= Age-related mobility disability =

Aspect of senescence

Age-related mobility disability is a self-reported inability to walk due to impairments, limited mobility, dexterity or stamina. It has been found mostly in older adults with decreased strength in lower extremities.

==History==

According to the National Research Council, the population of older adults is expected to increase in the United States by 2030 due to the aging population of the baby boomer generation; this in turn will increase the population of mobility disabled individuals in the community. This raises the importance of being able to predict disability due to inability to walk at an early stage, which will eventually decrease health care costs. Aging cause a decrease in physical strength and in lower extremities, which ultimately leads to decrease in functional mobility, in turn leading to disability which is shown to be common in women due to differences in distribution of resources and opportunities. The early detection of mobility disabilities will help clinicians and patients in determining the early management of the conditions which could be associated with the future disability. Mobility disabilities are not restricted to older and hospitalized individuals; such disabilities have been reported in young and non-hospitalized individuals as well due to decreased functional mobility. The increase in the rate of disability causes loss of functional independence and increases the risk of future chronic diseases.

==Definition==

Mobility is defined as the ability to move around, and mobility disability occurs when a person has problems with activities such as walking, standing up, or balancing. The use of a mobility aid device such as a mobility scooter, wheelchair, crutches or a walker can help with community ambulation. Another term that is coined to define mobility disabilities based on performance is "performance based mobility disability". It is the inability to increase your walking speed more than 0.4 m/s. An individual who is unable to walk at >0.4 m/s is considered severely disabled and would require a mobility device to walk in community.

==Risk factors==

There are a number of factors that could be associated with mobility disability, but according to the Centers for Disease Control and Prevention, "stroke is found to be the leading cause of mobility disability, in turn reducing functional mobility in more than half of the stroke survivors above 65 years of age".

==Measures==

There are several measurement scales designed to detect mobility disabilities. The measures that can detect mobility disabilities are classified into two categories, self-reported measures and performance measures. There is a need to differentiate between these measures based on their ability to detect mobility disabilities, such as differences in their reliability and validity. Self-reported measures are commonly used to detect mobility disabilities, but recently developed performance measures have been shown to be effective in predicting future mobility disabilities in older adults.

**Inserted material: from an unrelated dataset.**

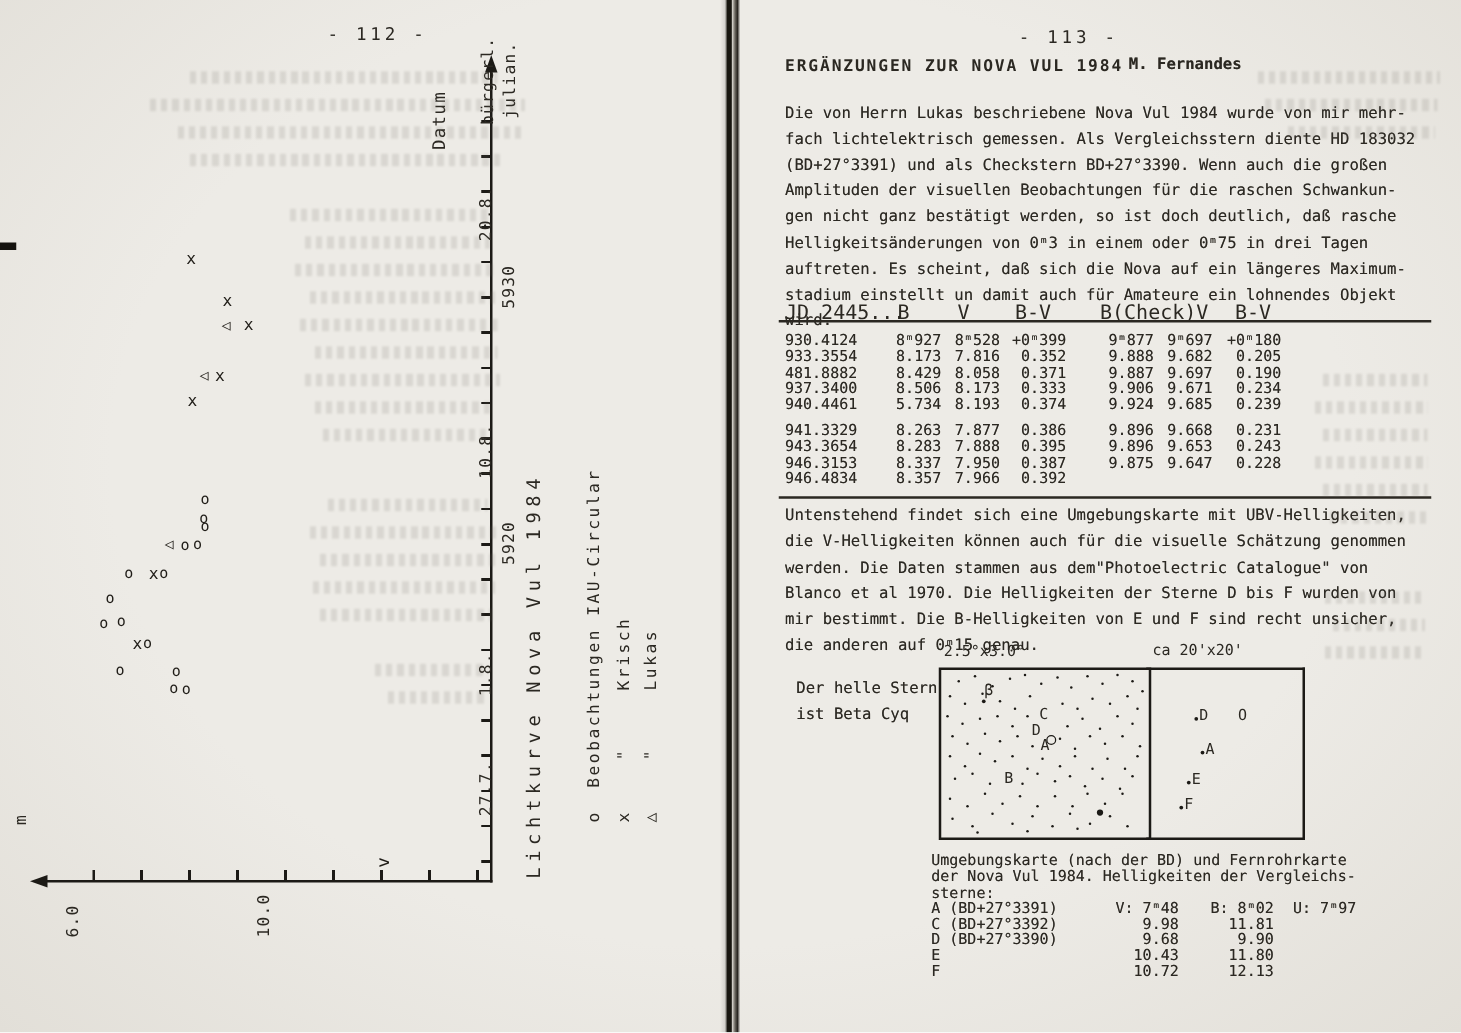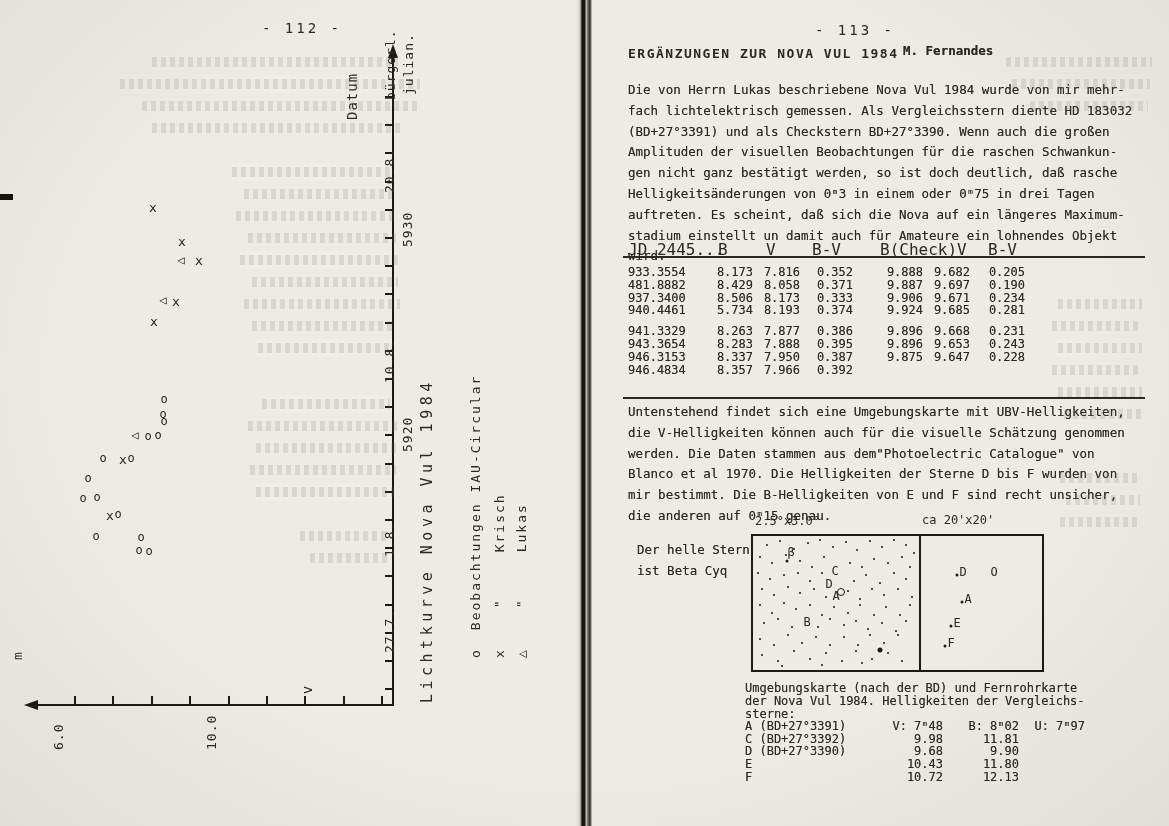"930.4124" div.prow { html: none -> <div> <span>930.4124</span> <span>8ᵐ927</span> <span>8ᵐ528</span> <span>+0ᵐ399</span> <span>9ᵐ877</span> <span>9ᵐ697</span> <span>+0ᵐ180</span> </div> }
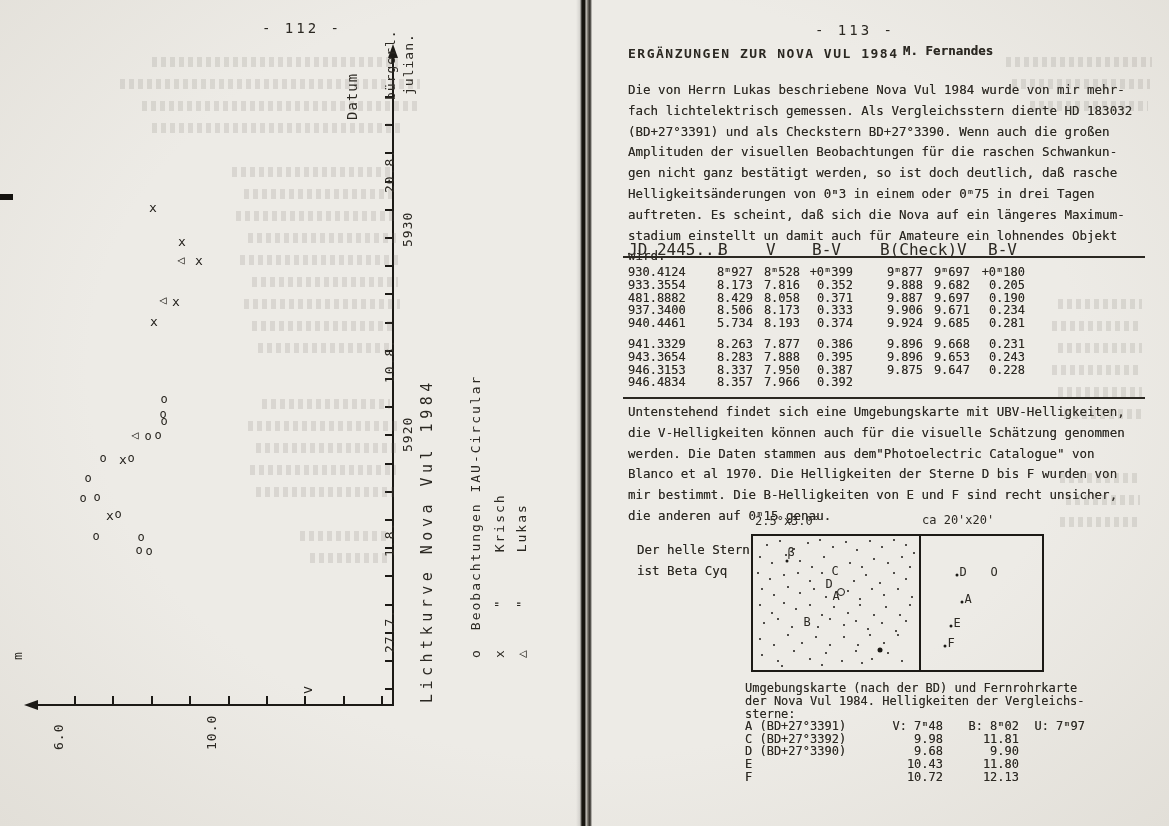"0.281" span.pc { text: 0.281 -> 0.239 }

===Self-reported measures===

Several qualitative research studies use survey, questionnaires and self-reported scales to detect a decrease in functional mobility or to predict future mobility disability in older adults. The advantages of these qualitative research scales are easier data acquisition and can be performed on the larger population. Although there is difference in perception of condition between subjects (gender difference), type of chronic conditions and age-related changes such as memory and reasoning, all of which can affect the information and scores of the individual, still self-reported measures have been used extensively in behavioral and correlation studies. The commonly used self-reported measures to detect mobility disability are Stroke Impact scale, Rosow-Breslau scale, Barthel index, and Tinetti Falls Efficacy Scale.
Based on reliability and validity of these scales, Stroke Impact scale has proven to have excellent test-retest reliability and construct validity, however, if it can predict future mobility disability in older adults is yet to be found. In contrast, Rosow-Breslau scale, Barthel Index and Tinetti Falls Efficacy Scale proved important to predict future mobility disability based on the activities involved in these questionnaire scales.

===Performance-based measures===

Mobility disabilities due to age-related musculoskeletal pain or increase in chronic conditions are easier to detect by performance measures. Some commonly used performance measures to detect mobility disabilities are the 400-meter walking test, 5-minute walk test , walking speed, short physical performance battery test.
Among these measures, 400-meter walk test and short physical performance battery test has been proven to be strong predictors of mobility disability in older adults. In addition to prediction, there is moderate to excellent correlation between these two tests.
Based on reliability and validity of measurement scales to predict mobility disability, self-reported measures such as Barthel index, and performance measures such as 400 m walk test and short physical performance battery test are strongly associated with prediction of mobility disability in older adults.